Closed milliema closed 2 years ago
Thank you for your interest. First, note that input repetition is never used in MixMo: it generally decreases diversity across subnetworks. Yet, this implementation difference may also have some impact on the batch repetition. Intuitively, I speculate that applying different pixels augmentation on the different duplicates of the same image may increase diversity across subnetworks. This coud partially explain why our MIMO baseline is stronger that the Google implementation. Yet, this gain may remain as long as the augmentation process is not too strong/destructive. In that case, we would lose the benefit from batch repetition/input repetition. Please let me know if you have a try. Finally, this discussion is quite related to the variance reduction discussion from this inspiring paper: https://arxiv.org/pdf/1901.09335.pdf
Thanks for your reply, it's really very helpful. Indeed, differed data augmentation (DA) has similar effect as Batch Augmentation (thx for the sharing), and is beneficial for the performance. You just remind me that input repetition is not used in Mixmo, but used in MIMO. Since the main idea of Mixmo is to enhance model diversity (through mixing block), it's reasonable to disable input repetition. According to my understanding, both lower input repetition and differed data augmentation (DA) are capable of encouraging model diversity. I actually have done some experiments on my dataset. If differed DA is used, the best setting of input repetition is 0.9 in MIMO, which is much higher than suggested in the paper, and the achieved result is better than single model. I havn't try on Mixmo yet. I'll update you of any interesting results. Thanks!

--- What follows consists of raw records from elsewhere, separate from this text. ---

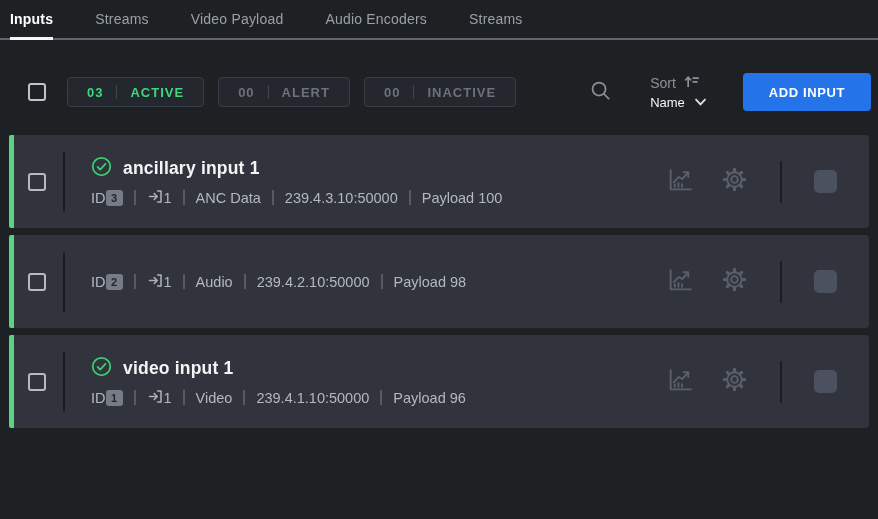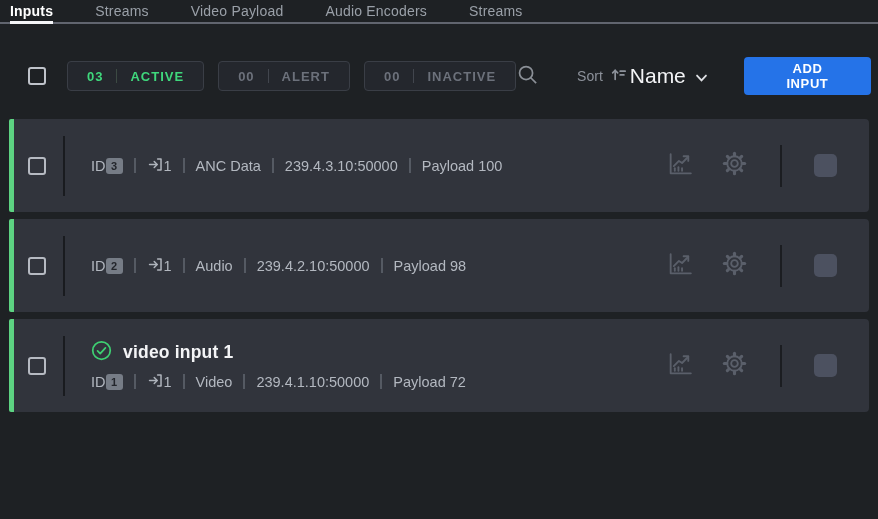--- a/index.html
+++ b/index.html
@@ -16,7 +16,7 @@
     display: flex;
     align-items: stretch;
     gap: 42px;
-    height: 24px;
+    height: 40px;
     padding-left: 10px;
     border-bottom: 2px solid #61656f;
   }

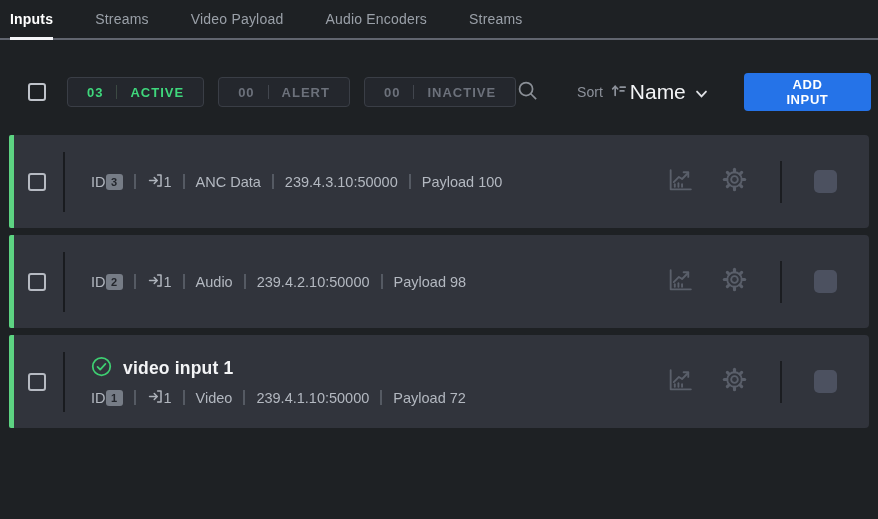--- a/index.html
+++ b/index.html
@@ -66,7 +66,7 @@
 
   .search-btn { margin-left: auto; cursor: pointer; display: flex; align-items: center; }
 
-  .sort { display: flex; flex-direction: row; gap: 3px; margin-left: 38px; cursor: pointer; }
+  .sort { display: flex; flex-direction: column; gap: 3px; margin-left: 38px; cursor: pointer; }
   .sort-top { display: flex; align-items: center; gap: 7px; color: #8d929b; font-size: 14px; }
   .sort-bottom { display: flex; align-items: center; gap: 9px; color: #f3f4f6; font-size: 21px; }
 

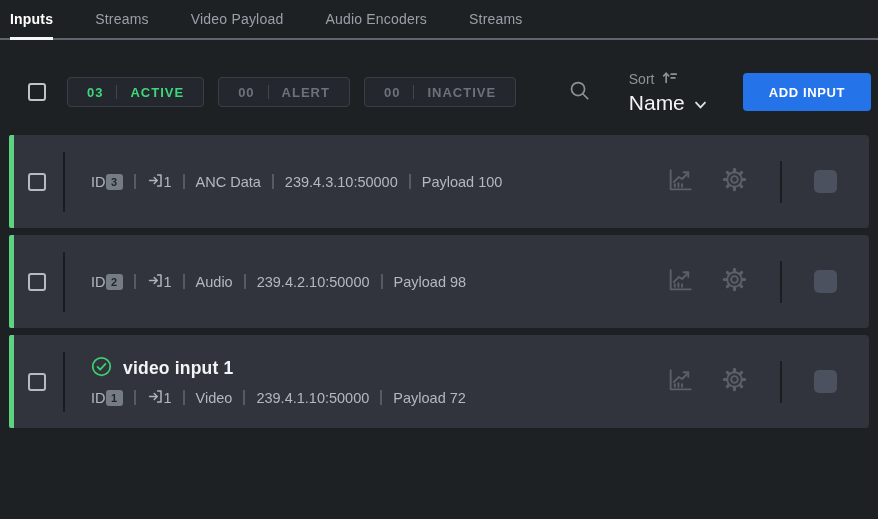--- a/index.html
+++ b/index.html
@@ -68,7 +68,7 @@
 
   .sort { display: flex; flex-direction: column; gap: 3px; margin-left: 38px; cursor: pointer; }
   .sort-top { display: flex; align-items: center; gap: 7px; color: #8d929b; font-size: 14px; }
-  .sort-bottom { display: flex; align-items: center; gap: 9px; color: #f3f4f6; font-size: 21px; }
+  .sort-bottom { display: flex; align-items: center; gap: 9px; color: #f3f4f6; font-size: 13px; }
 
   .add-btn {
     height: 38px; margin-left: 36px; padding: 0 26px;

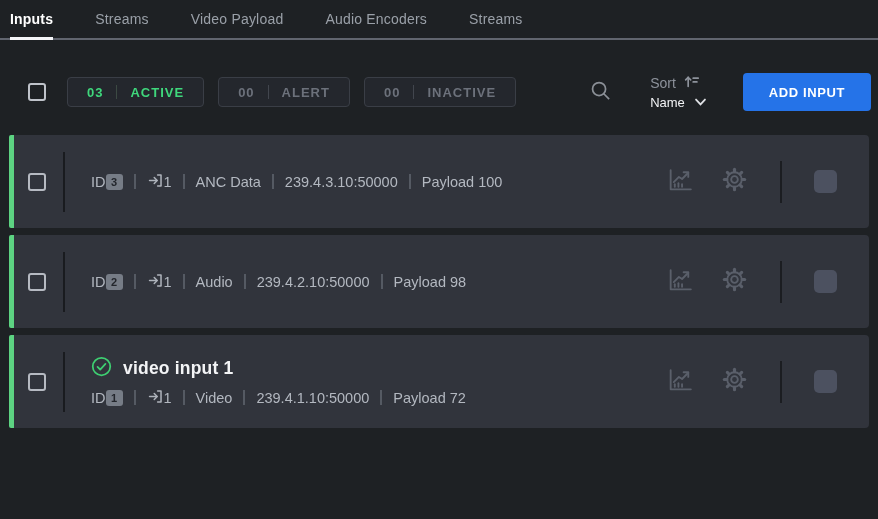--- a/index.html
+++ b/index.html
@@ -209,6 +209,15 @@
       <div class="vdiv-l"></div>
 
       <div class="row-main">
+        <div class="title-line">
+          <span>
+            <svg width="21" height="21" viewBox="0 0 24 24" fill="none" stroke="#3ecf72" stroke-width="2">
+              <circle cx="12" cy="12" r="10"></circle>
+              <polyline points="7.5,12.5 10.5,15.5 16.5,9" stroke-linecap="round" stroke-linejoin="round"></polyline>
+            </svg>
+          </span>
+          <span class="row-title">ancillary input 1</span>
+        </div>
 
         <div class="row-meta">
           <span class="meta-group">

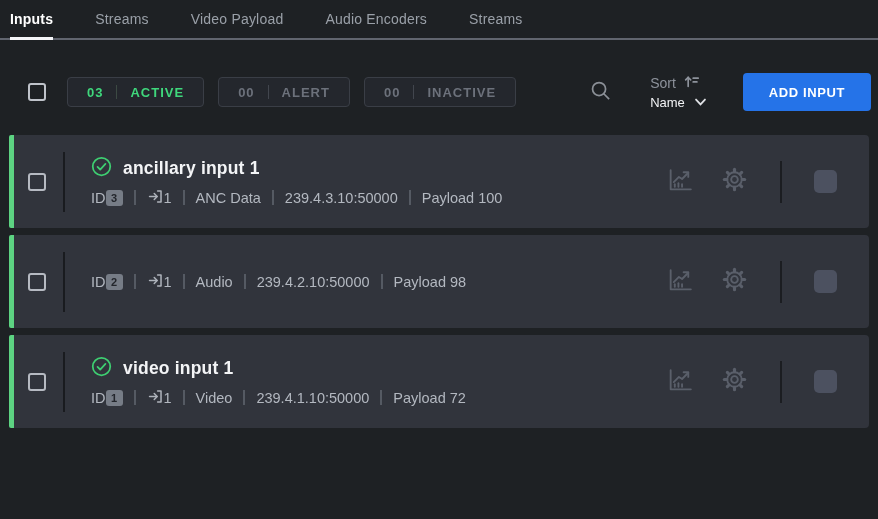--- a/index.html
+++ b/index.html
@@ -383,7 +383,7 @@
           <span class="msep"></span>
           <span>239.4.1.10:50000</span>
           <span class="msep"></span>
-          <span>Payload 72</span>
+          <span>Payload 96</span>
         </div>
       </div>
 

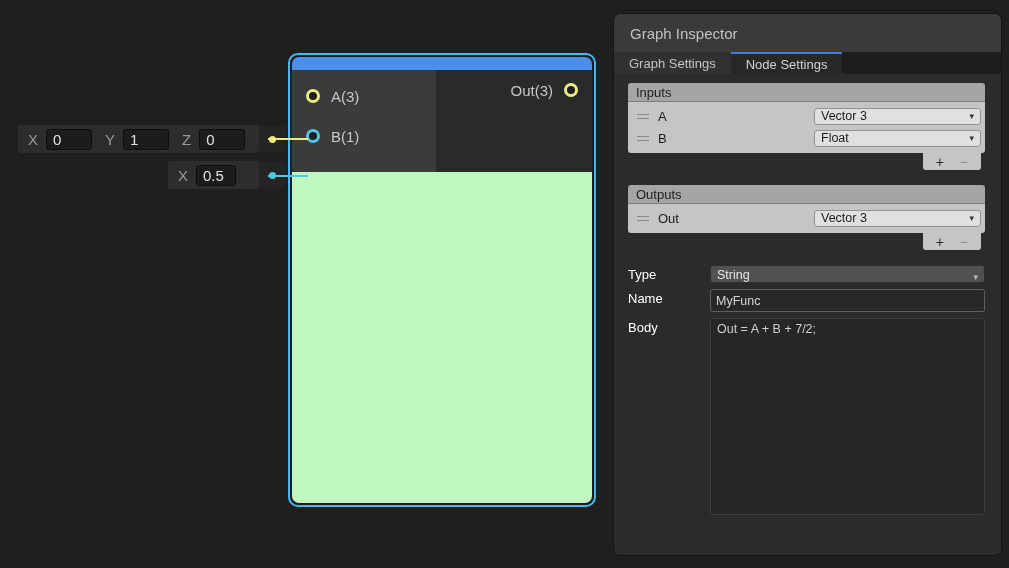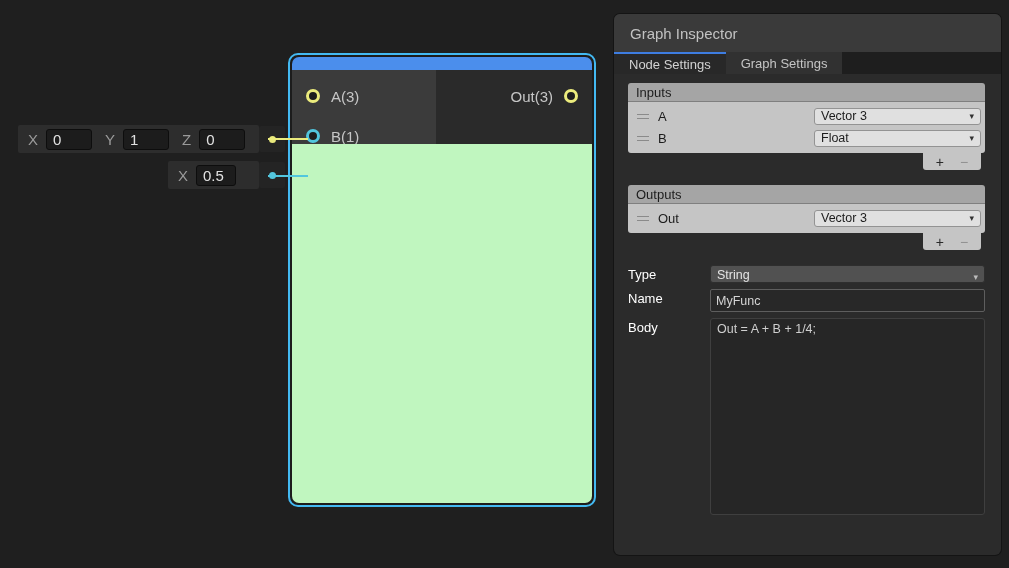--- a/index.html
+++ b/index.html
@@ -201,11 +201,11 @@
   </div>
 
   <div class="insp-tabs">
+    <div class="tab inactive">
+      <span>Graph Settings</span>
+    </div>
     <div class="tab active">
       <span>Node Settings</span>
-    </div>
-    <div class="tab inactive">
-      <span>Graph Settings</span>
     </div>
   </div>
 

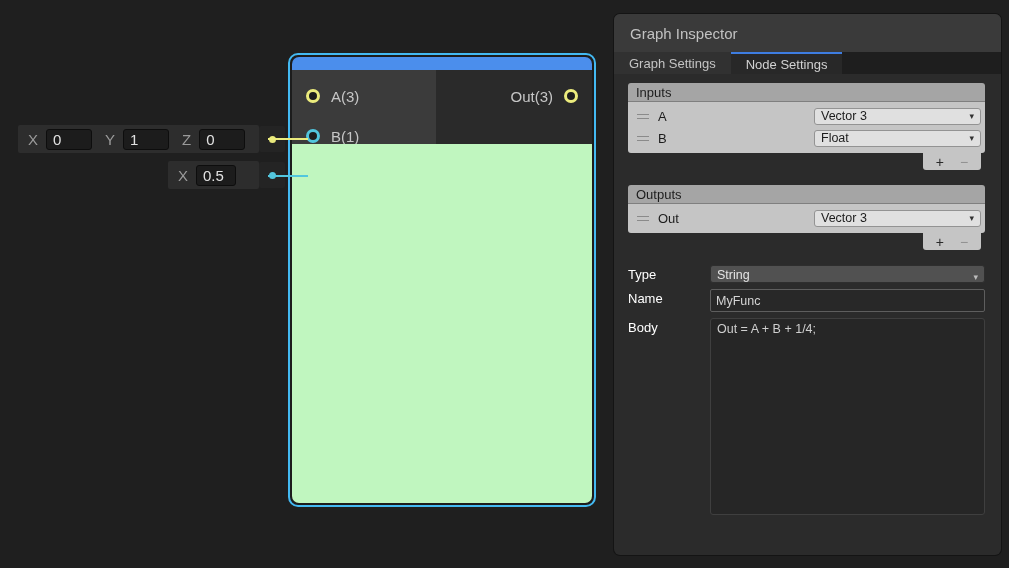--- a/index.html
+++ b/index.html
@@ -56,7 +56,7 @@
     color:#c9c9c9; font-size:17px; letter-spacing:.2px;
   }
   .node-blue-bar { height:13px; flex:none; background:#4b8eec; }
-  .node-ports { height:74px; flex:none; display:flex; }
+  .node-ports { height:102px; flex:none; display:flex; }
   .ports-left  { width:144px; background:#3b3b3b; padding-top:6px; }
   .ports-right { flex:1; background:#2a2a2a; padding-top:6px; }
   .port-row { height:40px; display:flex; align-items:center; gap:11px; padding-left:14px; }

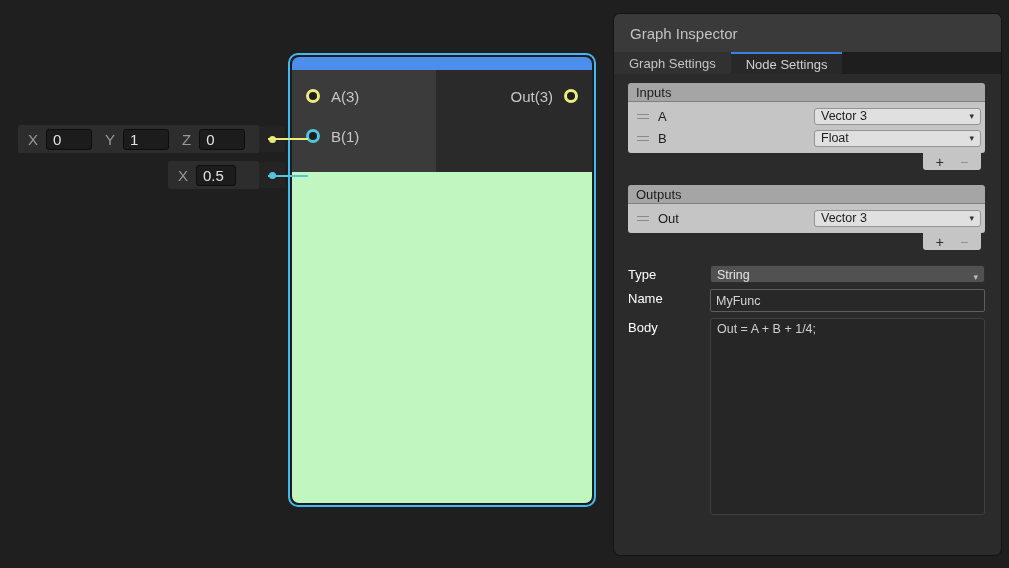--- a/index.html
+++ b/index.html
@@ -58,7 +58,7 @@
   .node-blue-bar { height:13px; flex:none; background:#4b8eec; }
   .node-ports { height:102px; flex:none; display:flex; }
   .ports-left  { width:144px; background:#3b3b3b; padding-top:6px; }
-  .ports-right { flex:1; background:#2a2a2a; padding-top:6px; }
+  .ports-right { flex:1; background:#2a2a2a; }
   .port-row { height:40px; display:flex; align-items:center; gap:11px; padding-left:14px; }
   .port-row.out { justify-content:flex-end; padding-right:14px; padding-left:0; }
   .port-ring {

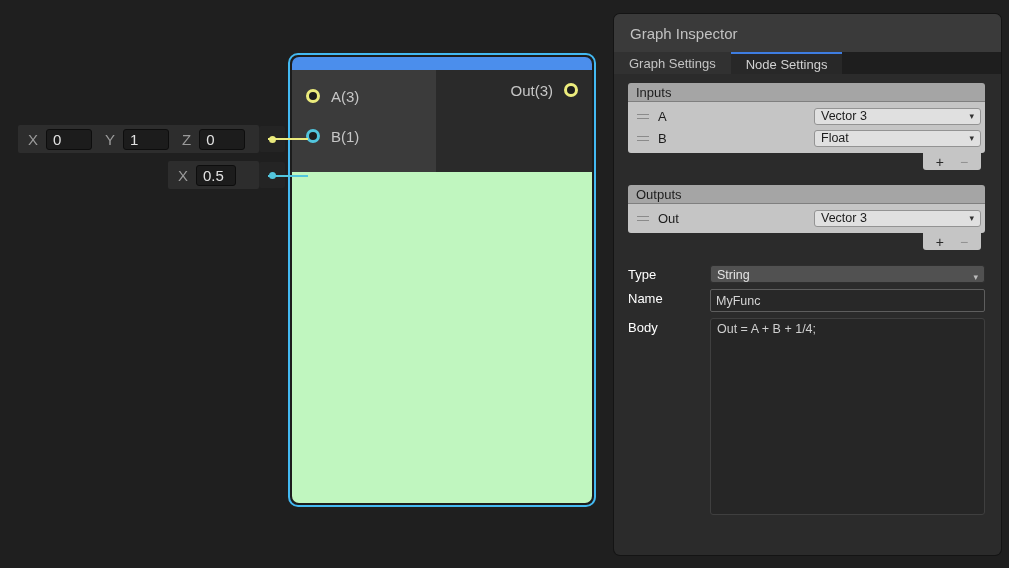--- a/index.html
+++ b/index.html
@@ -279,7 +279,7 @@
       </div>
       <div class="prop-row">
         <span class="prop-label">Body</span>
-        <div class="body-field">Out = A + B + 1/4;</div>
+        <div class="body-field">Out = A + B + 7/2;</div>
       </div>
     </div>
   </div>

Thanks for the great work! I'm currently trying to adopt Mixmo for my own projects, I found some modifications that differs from Google'work MIMO. For input batches generation, suppose we use input repetition=1.0, technically the indexes and images for the 2 inputs of 2 experts should be exactly the same. In goolge's implementation, they read the images first, and then construct 2 inputs for the experts based on input repetition value (to shuffle partial indexes and keep the rest unchanged). In your implementation, you compute the indexes first (based on input repetition), and then read the images accordingly. The problem is, if we use default data augmentation (e.g. random cropping or flipping, which is also used in your code), even if the indexes are the same, it doesn't mean the images are the same because we apply DA to these imgaes randomly! However, in google's implementation, since the images are read in at first, this issue does not exist. I hope I've made my ideas clearly. I'm wondering that, how would this affect the performance, and which implementation is correct or reasonable? I'd like to hear your opinions. Appreciate your prompt reply!